**WHAT TO PRODUCE**
Extract the final stretch of the data: the line that contains "margin-left: 15px;" and every line after it, unaltered, and no other lines.
---------- GIVEN RECORDS ----------
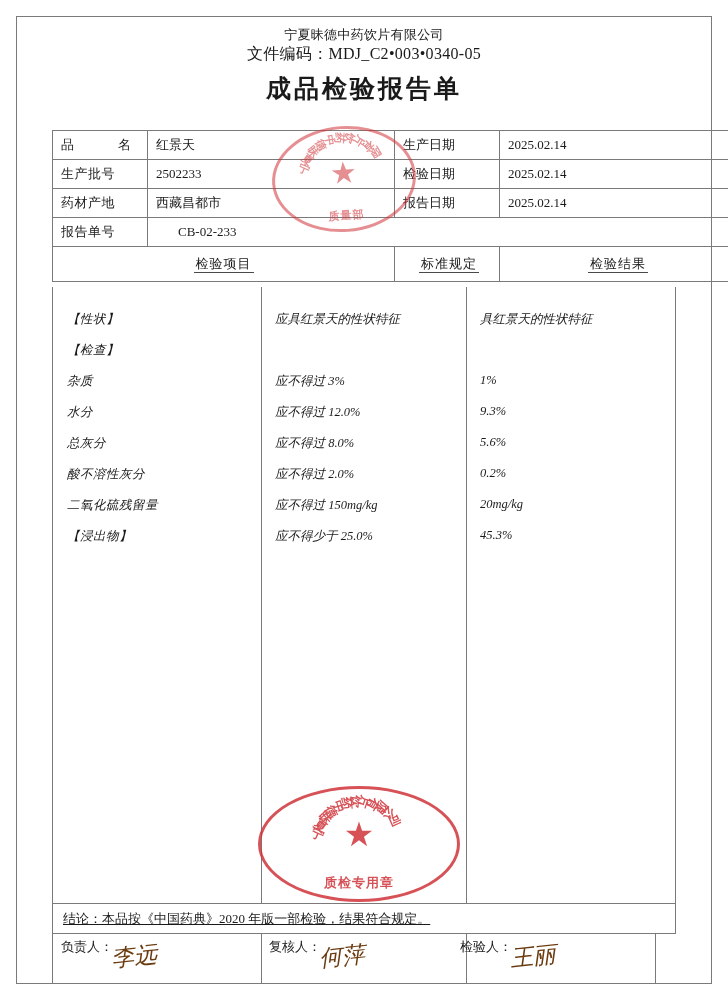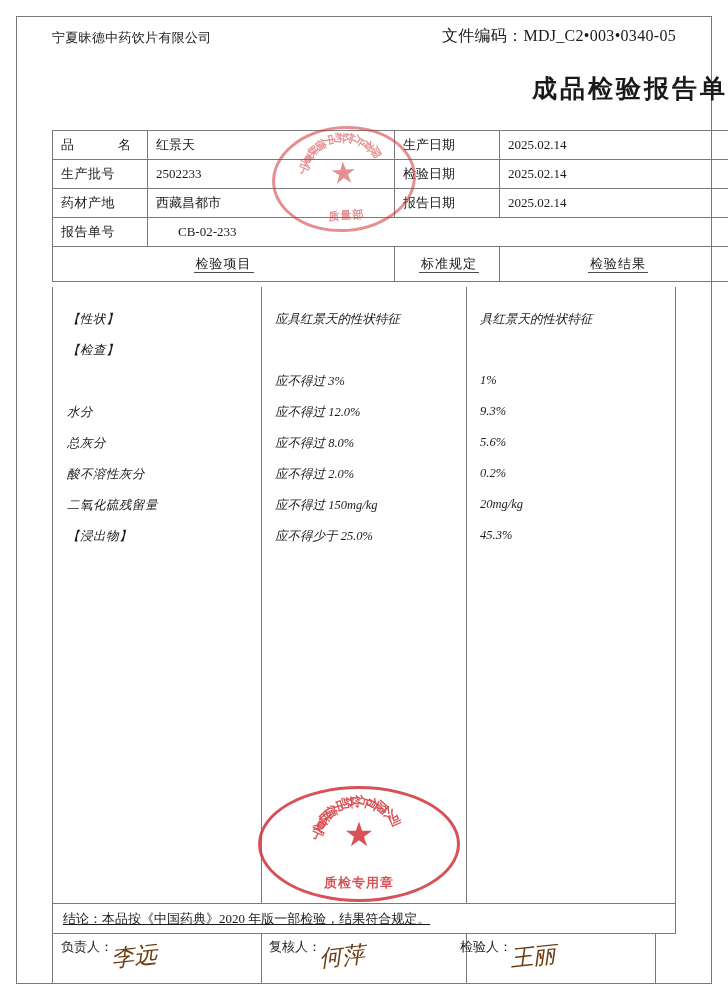--- a/index.html
+++ b/index.html
@@ -41,9 +41,10 @@
     width: 624px;
     display: flex;
     justify-content: space-between;
-    align-items: flex-end;
+    align-items: center;
     font-size: 12.5px;
     letter-spacing: 0.3px;
+    flex-direction: column;
   }
   .doc-header .company { font-size: 13px; }
   .doc-header .docno { font-size: 16px; }

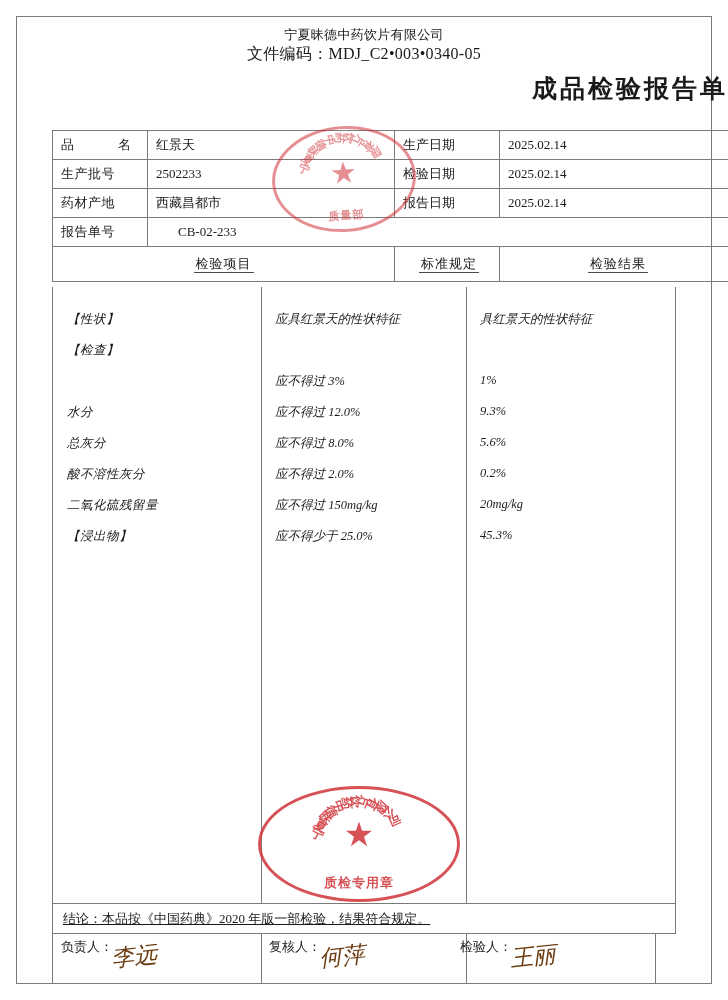--- a/index.html
+++ b/index.html
@@ -54,7 +54,7 @@
     left: 0;
     top: 72px;
     width: 728px;
-    text-align: right;
+    text-align: center;
     font-size: 25px;
     font-weight: bold;
     letter-spacing: 3px;

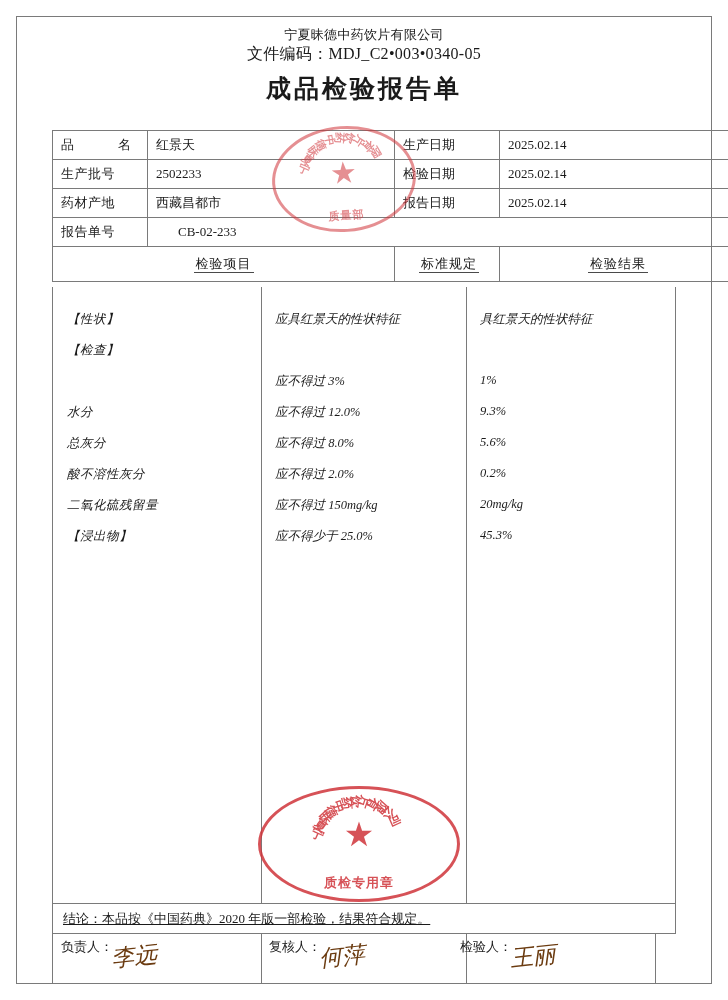--- a/index.html
+++ b/index.html
@@ -340,6 +340,7 @@
       <div class="c3"></div>
     </div>
     <div class="res-row" style="top:86px;">
+      <div class="c1">杂质</div>
       <div class="c2">应不得过 3%</div>
       <div class="c3">1%</div>
     </div>

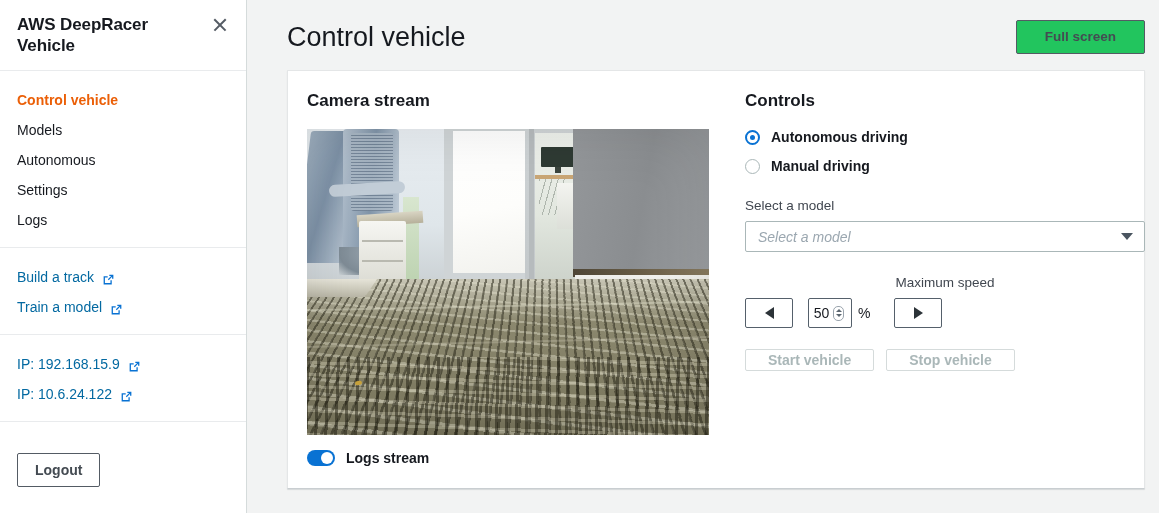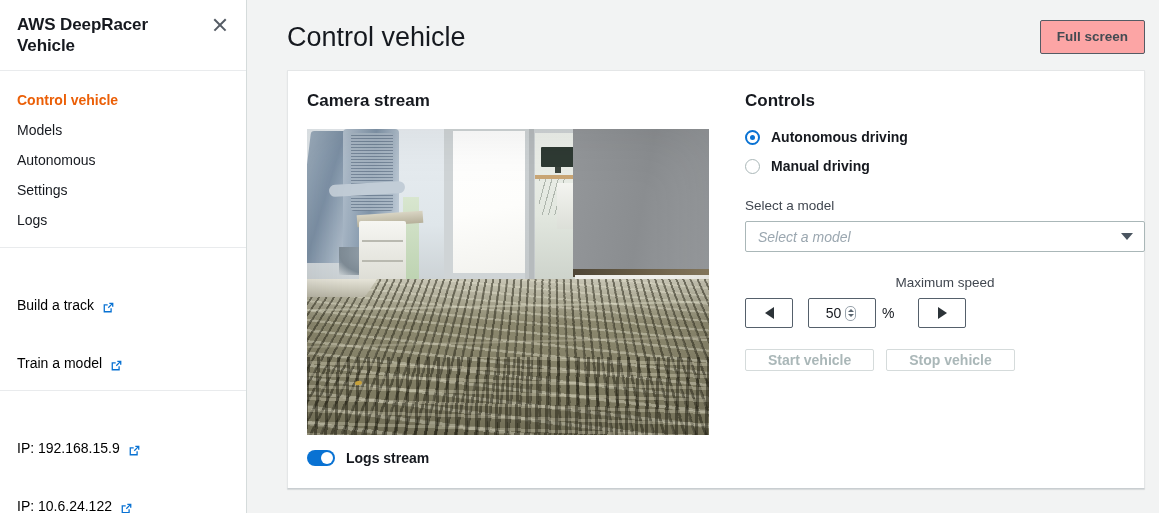--- a/index.html
+++ b/index.html
@@ -138,11 +138,11 @@
     margin: 0;
   }
   .fs-btn {
-    padding: 6px 16px;
+    padding: 6px 28px;
     font-size: 13.5px;
     font-weight: bold;
     color: #444b52;
-    background: #fca5a5;
+    background: #22c55e;
     border: 1px solid #545b64;
     border-radius: 2px;
     cursor: pointer;

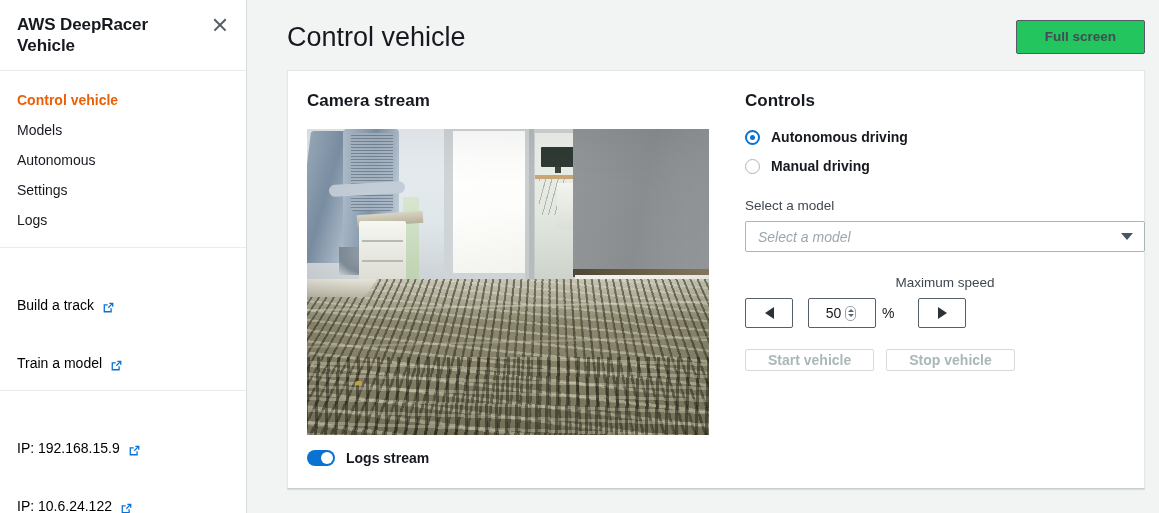--- a/index.html
+++ b/index.html
@@ -69,12 +69,11 @@
   .link-row {
     padding: 5px 17px;
     font-size: 14px;
-    color: #000000;
+    color: #0369a1;
     display: flex;
     align-items: center;
     cursor: pointer;
     line-height: 20px;
-    margin-top: 28px;
   }
   .link-row .lbl { margin-right: 8px; }
   .ext-icon { display: inline-block; width: 13px; height: 13px; flex: 0 0 13px; }

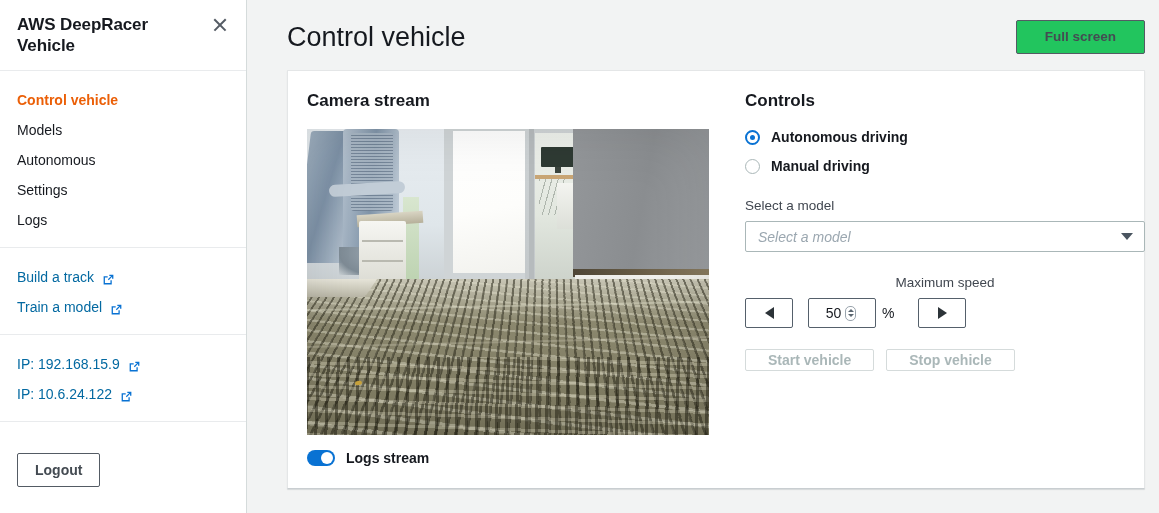--- a/index.html
+++ b/index.html
@@ -348,7 +348,7 @@
   .tri-r { width:0;height:0;border-top:6px solid transparent;border-bottom:6px solid transparent;border-left:9px solid #2c3338; }
   .num-box {
     margin-left: 15px;
-    width: 68px; height: 30px;
+    width: 44px; height: 30px;
     border: 1px solid #55606b;
     border-radius: 2px;
     background: #fff;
----------
**EXERCISE SOLUTION**
     margin-left: 15px;
-    width: 68px; height: 30px;
+    width: 44px; height: 30px;
     border: 1px solid #55606b;
     border-radius: 2px;
     background: #fff;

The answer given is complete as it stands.